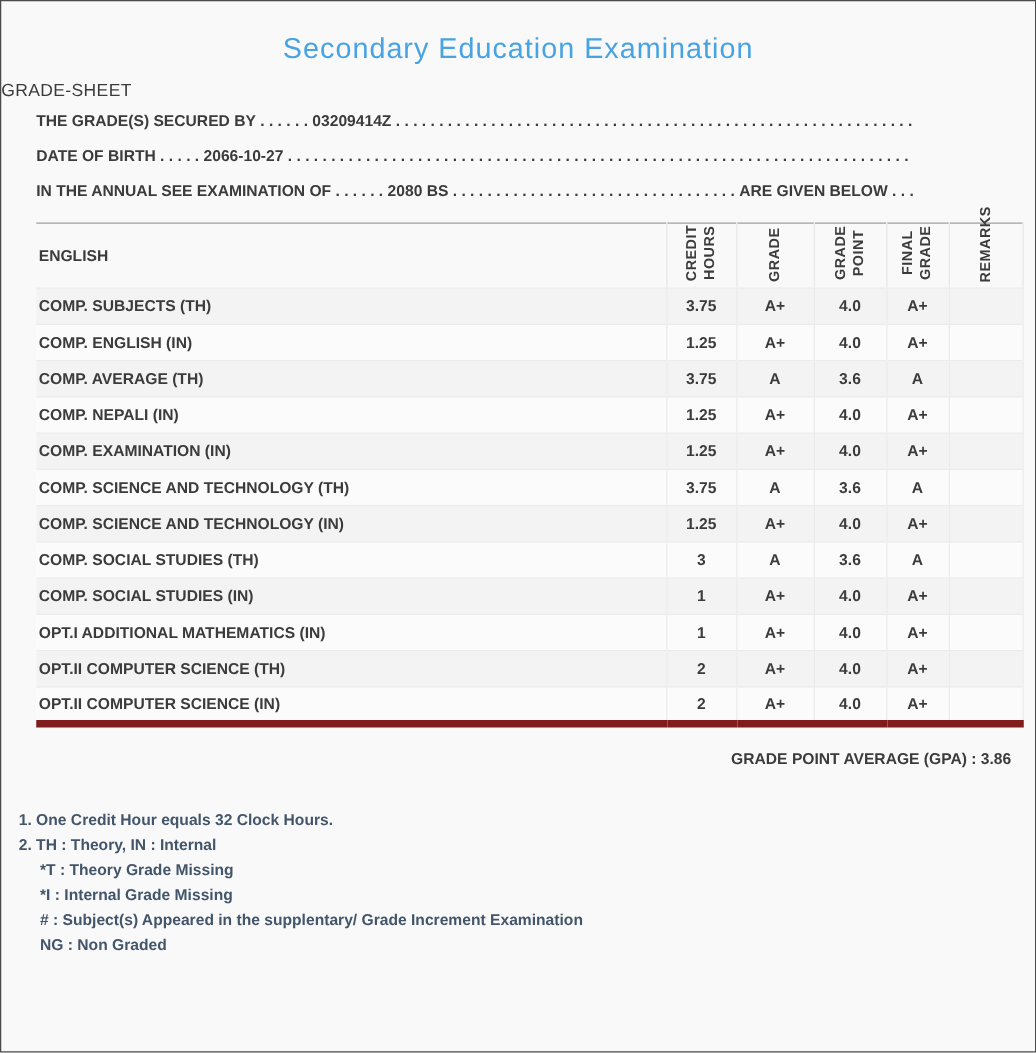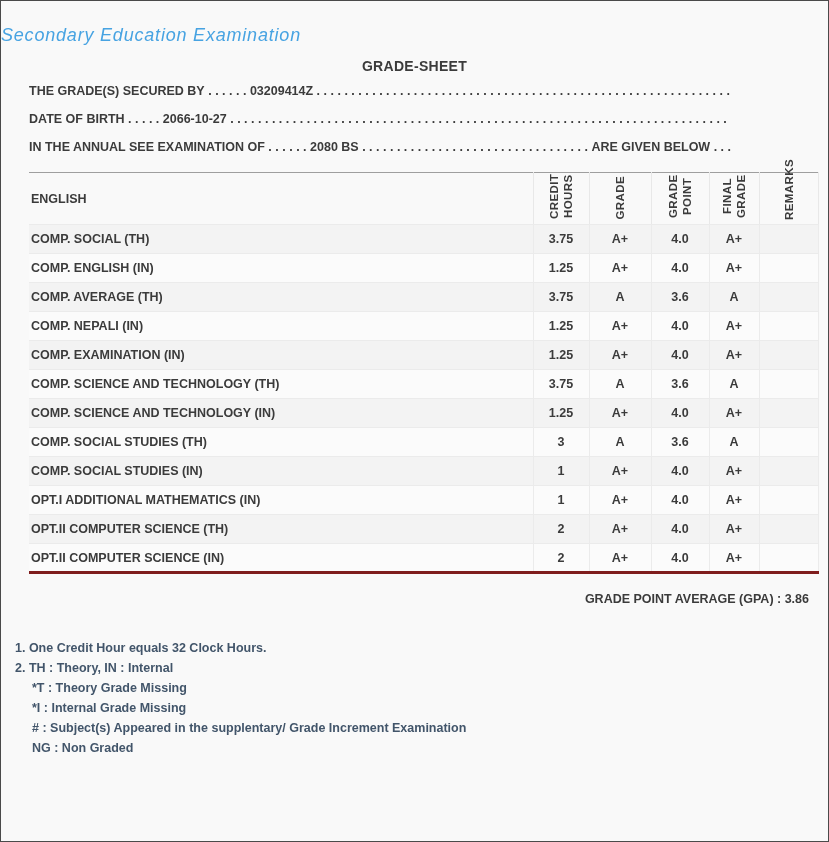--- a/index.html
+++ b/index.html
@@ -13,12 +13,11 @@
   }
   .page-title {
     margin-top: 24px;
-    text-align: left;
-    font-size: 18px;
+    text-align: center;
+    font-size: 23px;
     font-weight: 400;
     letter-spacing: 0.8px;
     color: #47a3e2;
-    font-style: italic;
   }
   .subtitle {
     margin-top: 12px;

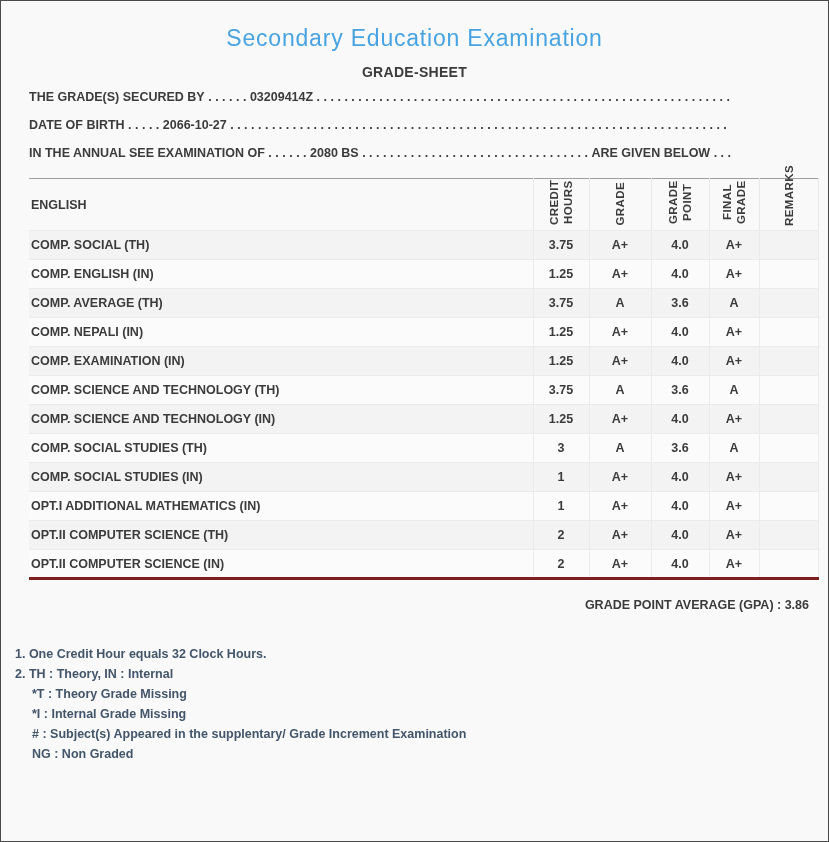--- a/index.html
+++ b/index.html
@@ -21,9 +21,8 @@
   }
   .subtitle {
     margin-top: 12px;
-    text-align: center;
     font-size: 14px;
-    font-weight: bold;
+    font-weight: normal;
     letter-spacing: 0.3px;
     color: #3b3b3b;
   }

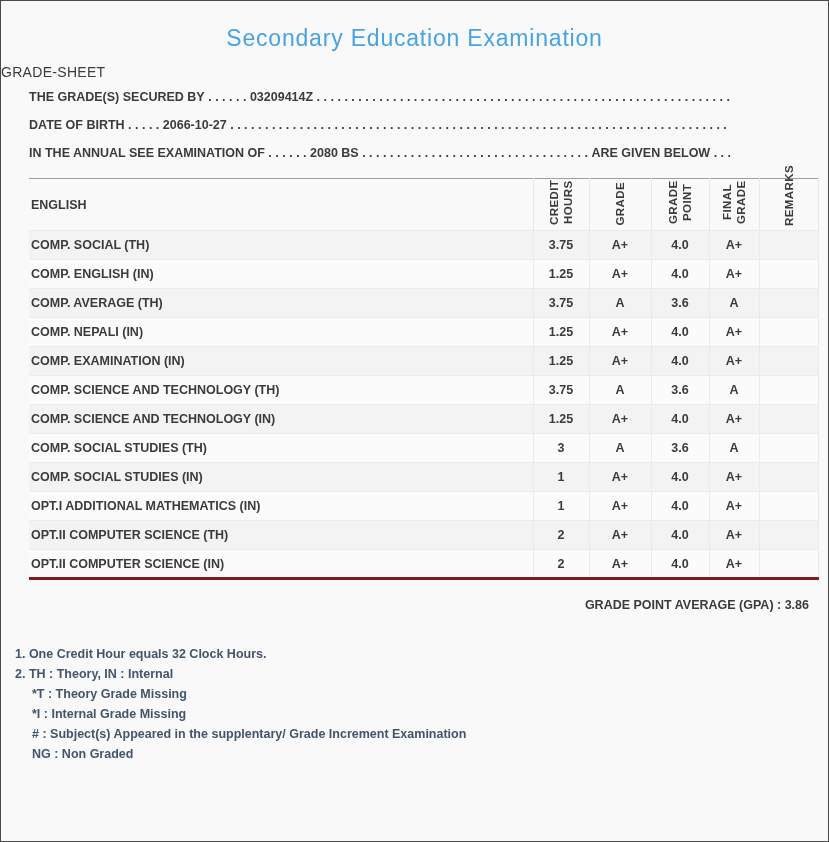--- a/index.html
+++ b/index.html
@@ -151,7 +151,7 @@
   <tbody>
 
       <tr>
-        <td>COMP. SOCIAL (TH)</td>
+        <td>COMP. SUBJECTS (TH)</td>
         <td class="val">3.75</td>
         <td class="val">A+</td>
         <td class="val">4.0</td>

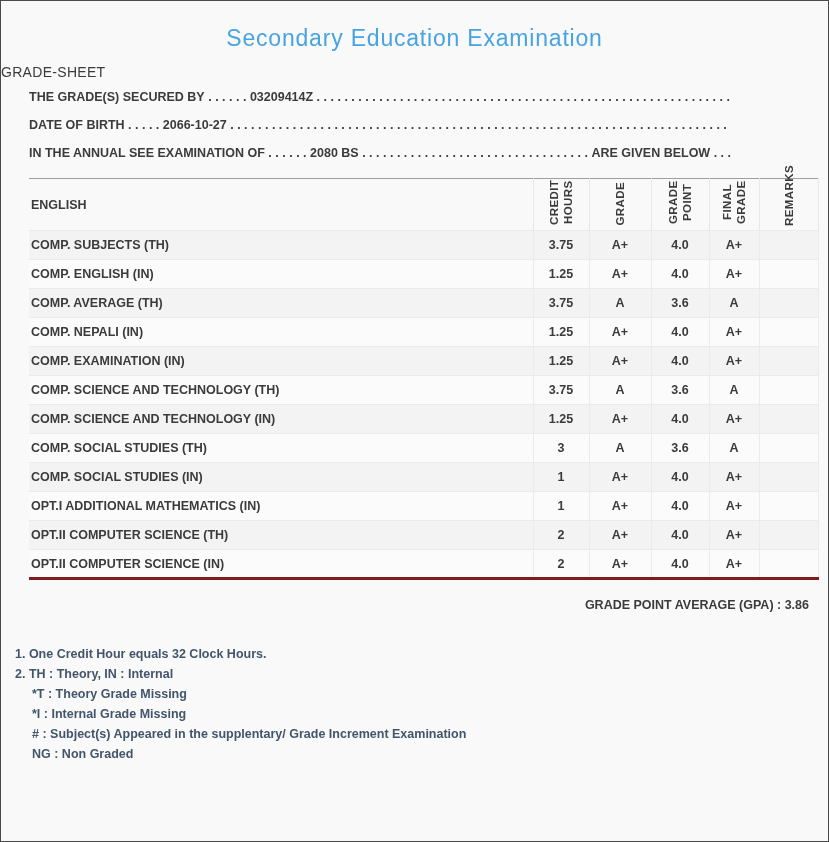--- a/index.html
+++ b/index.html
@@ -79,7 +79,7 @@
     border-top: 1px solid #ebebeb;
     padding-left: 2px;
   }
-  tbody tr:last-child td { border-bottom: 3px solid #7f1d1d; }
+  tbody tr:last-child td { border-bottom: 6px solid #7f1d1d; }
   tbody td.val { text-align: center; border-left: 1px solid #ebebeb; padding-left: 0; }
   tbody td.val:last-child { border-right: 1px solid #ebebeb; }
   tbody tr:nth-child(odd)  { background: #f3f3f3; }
..........
▶ [Task to carry out]: The lines to copy are those in the listing that contain "ebebeb".

▶ [Reply]:
     border-top: 1px solid #ebebeb;
   tbody td.val { text-align: center; border-left: 1px solid #ebebeb; padding-left: 0; }
   tbody td.val:last-child { border-right: 1px solid #ebebeb; }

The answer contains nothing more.